Speech2Face is an algorithm developed by a group of researchers at MIT's Computer Science and Artificial Intelligence Laboratory (CSAIL) and Google AI that generates images of what someone might look like from snippets of audio recordings of their voice.

According to its associated research paper (pdf), the MIT researchers used a dataset of millions of clips from YouTube and elsewhere and created a neural network-based model that learns vocal attributes associated with facial features from the videos.

System databank

Operator: Alphabet/Google
Developer: MIT; Alphabet/Google

Country: USA

Sector: Research/academia

Purpose: Reconstruct facial image

Technology: Neural network
Issue: Accuracy/reliability; Bias/discrimination - race, gender, LGBTQ; Privacy

Transparency: Privacy

Risks and harms

Reaction to Speech2Face has been mixed, with some commentators praising it for creating rough likenesses of people with little information, whilst others focused on the fact that the images created by Speech2Face often only bear a general resemblance to the speaker, and that the system is prone to creating images of the wrong gender and ethnicity. 

Others highlighted the system tends to identify people with high voices as female and low voices as malem and people speaking Asian languages as Asian, reflecting strong gender, racial and country of origin biases in its data and results. Some went further, accusing it of 'ethnic profiling at scale' and being little more than 'awful transphobic shit'. 
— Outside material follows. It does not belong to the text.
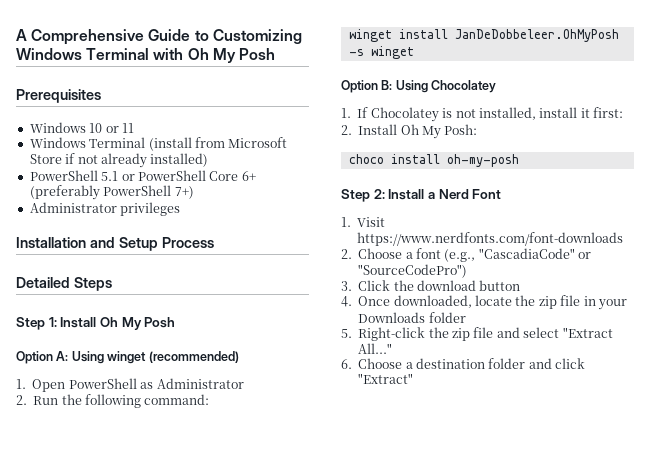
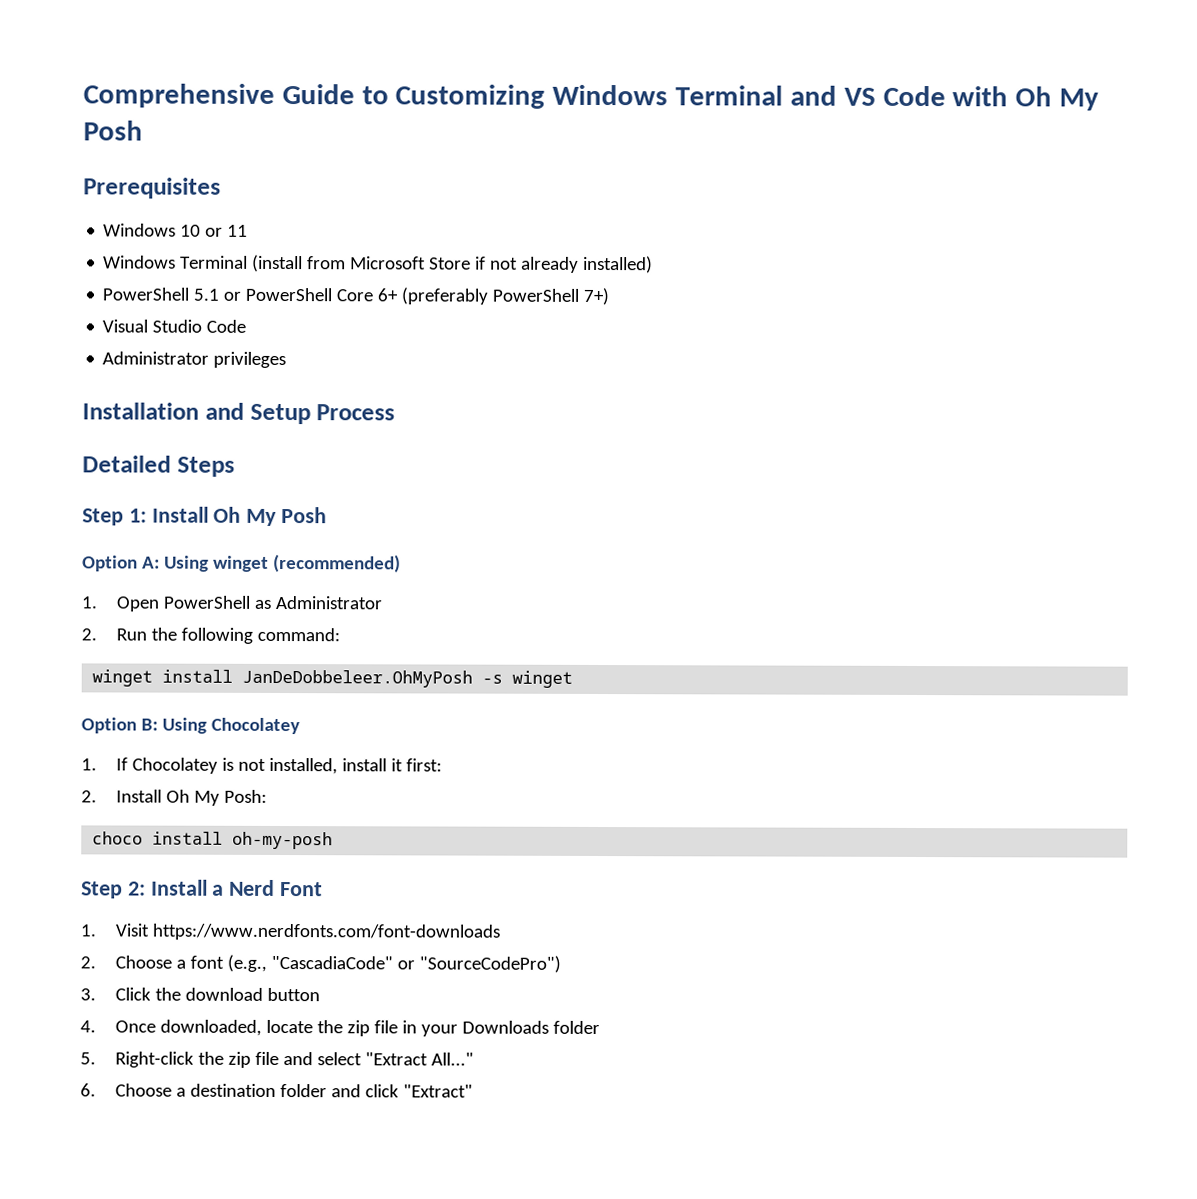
- A Comprehensive Guide to Customizing Windows Terminal with Oh My Posh
+ Comprehensive Guide to Customizing Windows Terminal and VS Code with Oh My Posh
+ Visual Studio Code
Speech2Face also kicked off a debate about the nature of data privacy, with some questioning whether this kind of technology could be used to identify individuals, despite the team claiming their method 'cannot recover the true identity of a person from their voice.'

An individual included in the dataset told Slate that he didn’t remember signing a waiver for the YouTube video he was featured in that was fed through the algorithm. It also prompted a conversation about the need for ethics review boards at conferences and funding agencies.

Transparency

The MIT team urges caution on the project's GitHub page, acknowledging that the technology raises questions about discrimination and privacy. They said the training data used was a collection of educational videos from YouTube which may not represent the world population.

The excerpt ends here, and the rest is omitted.